Käufer für frühere Kfz-Zulassungsstelle und Freizeitheim Rotte Breite sind in Sicht

Gespräche vor Abschluss

... und die frühere Kraftfahrzeug-Zulassungstelle im Industriegebiet Kassel-Waldau. Archivfoto: Ketteritzsch

KASSEL/NIESTE. Als nahezu unveräußerliche Immobilien ruhten die frühere Kraftfahrzeug-Zulassungsstelle in Waldau und das ehemalige Freizeitheim Rotte Breite in Nieste bislang wie Blei im Verkaufsregal des Kreises Kassel. Doch nach einigen vergeblichen Versuchen könnte es jetzt klappen, die Gebäude neuen Nutzungen zuzuführen. „Wir befinden uns besonders für die Zulassungsstelle in der Endphase von sehr konkreten Verkaufsverhandlungen“, erklärte Kreissprecher Harald Kühlborn auf HNA-Anfrage.

15 Mitarbeiter

Der schmucke Klinkerbau an der Richard-Roosen-Straße im Industriepark Waldau hatte mit dem Zusammenschluss der Zulassungsstellen von Stadt und Kreis 2003 seine Funktion verloren. In den 18 Büros auf gut 6700 Quadratmetern arbeiten heute die etwa 15 Mitarbeiter der Revisionsabteilung des Landkreises.
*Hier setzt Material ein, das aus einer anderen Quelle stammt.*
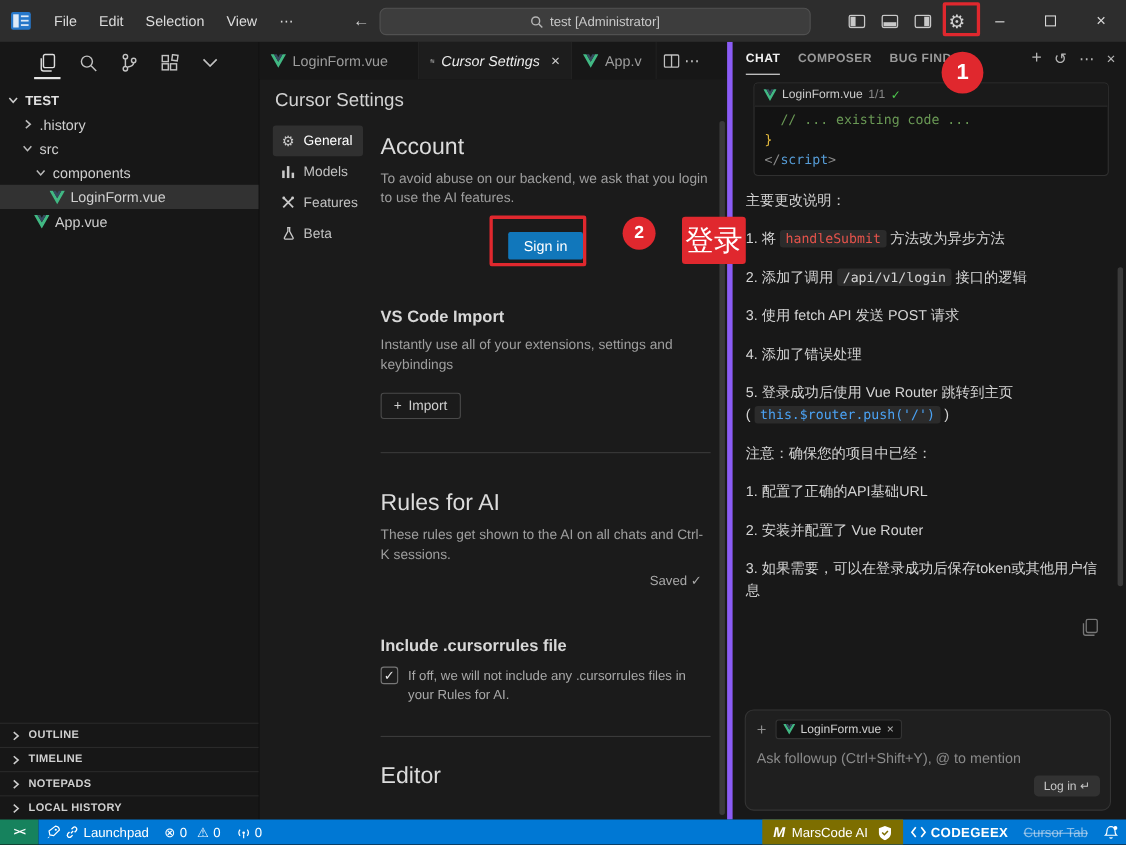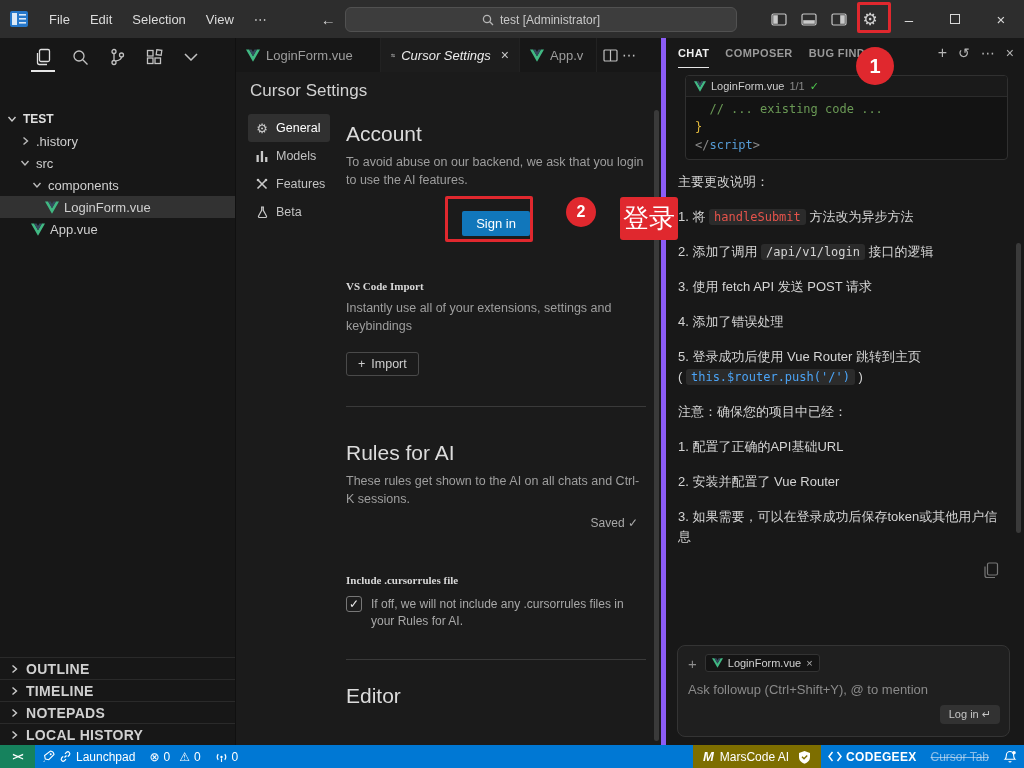"TEST" .trow.root { margin-top: 28px -> none }
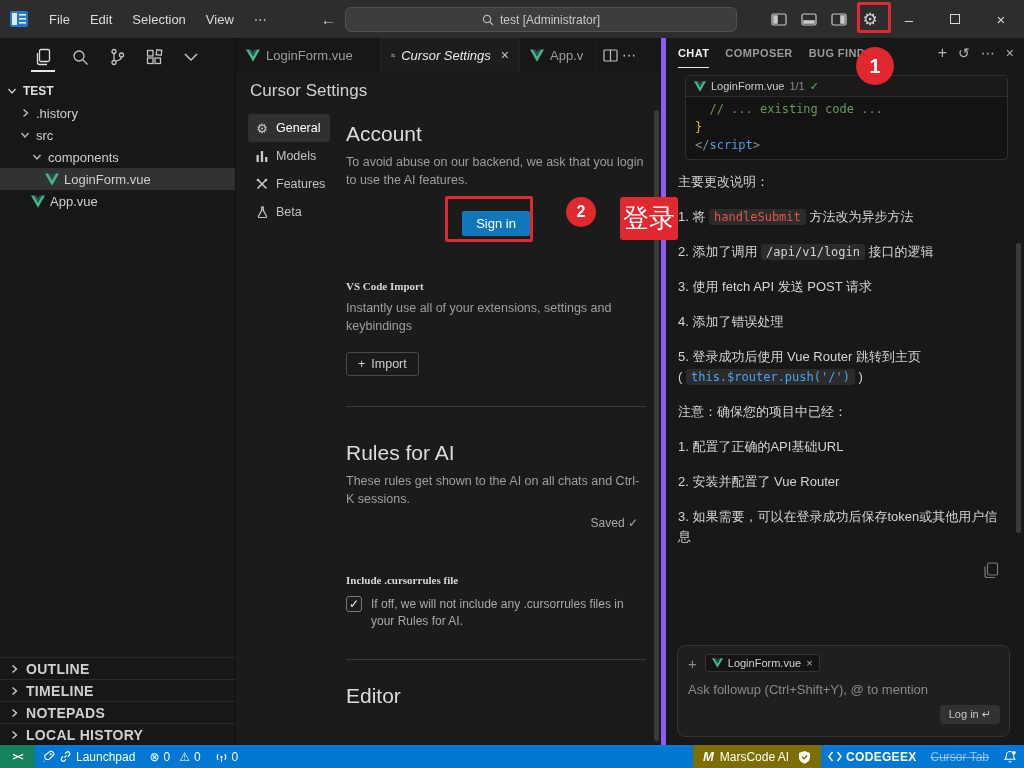"VS Code Import" .sec-label { font-family: Liberation Serif, serif -> none; font-size: 11px -> 15px }
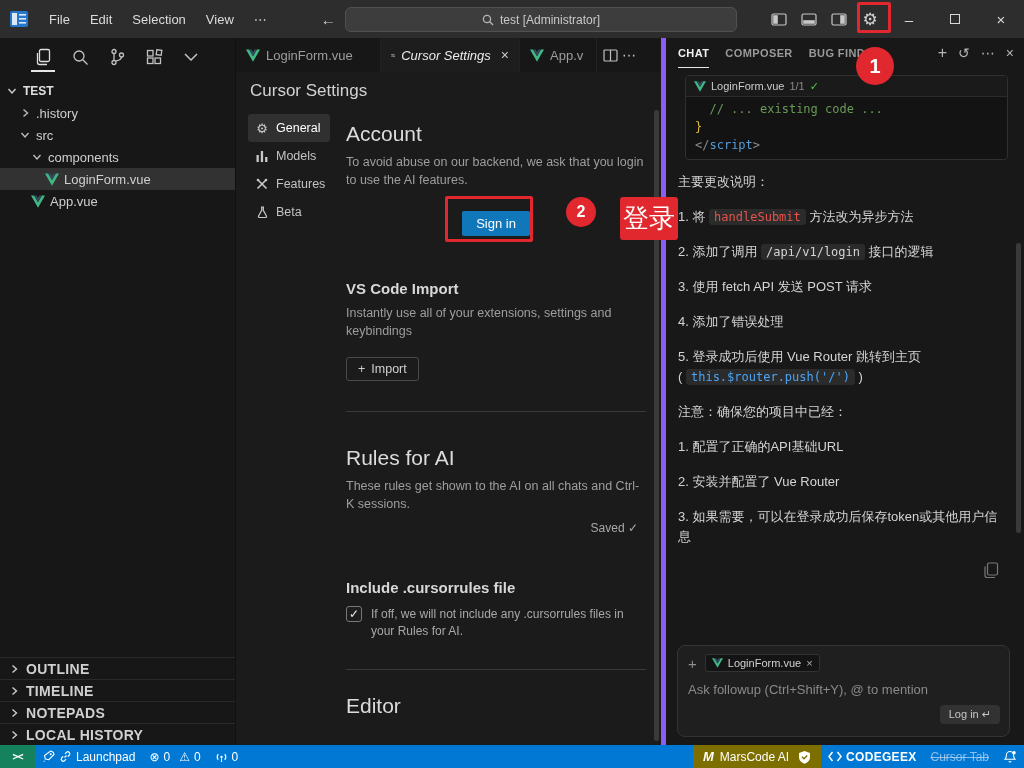"OUTLINE" .bottom-panels { font-size: 14px -> 10px }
Bisher waren laut Kühlborn mehrere Interessenten abgesprungen, doch jetzt werde mit einem Investor verhandelt, der in Waldau „etwas sehr Sinnvolles“ machen wolle, erklärte Kühlborn. Genauer wollte er sich noch nicht äußern. Er rechnet damit, dass der Kaufvertrag innerhalb der nächsten acht Wochen unter Dach und Fach sein wird. Die Kreismitarbeiter könnten innerhalb kurzer Zeit an neue Arbeitsstellen umziehen.

Auch für das frühere Freizeitheim Rotte Breite zwischen Oberkaufungen und Nieste zeichnet sich laut Kühlborn eine Lösung ab. Gemeinsam mit der Gemeinde Nieste und dem Zweckverband Naturpark Meißner - Kaufunger Wald entwickelt der Kreis derzeit ein Modell, das eine dreifache Nutzung der Gebäude vorsieht.

Geprüft werde, ob hier eine Außenstelle des Naturparks eingerichtet werden kann, die bei der touristischen Vermarktung helfen soll. Die Besucher der nahen Ausflugsgaststätte Königsalm sollen dort über die Schönheiten und Angebote des Parkes informiert werden.

Zudem könnte dort die sehr erfolgreich agierende Wanderschule Nieste ihren naturnahen Standort finden. Und es könnten Übernachtungsmöglichkeiten für Wandergruppen geschaffen werden.

Für diese bevorzugte Nutzung des Gebäude-Ensembles mit seinen 36 Schlafplätzen, Seminar- und Tagungsräumen und einem Wohngebäude würden jetzt Fördermöglichkeiten geprüft, erklärte Kühlborn. Er rechnet damit, dass bis zum Frühjahr nächsten Jahres eine Lösung gefunden wird.

Im Freizeitheim Rotte Breite hatten bis zur Schließung Ende 2011 jährlich zahlreiche Kinder und Jugendliche erholsame Tage in der Natur verbracht. Verhandlungen mit zwei Interessenten, das Heim für 350 000 Euro zu verkaufen, waren gescheitert.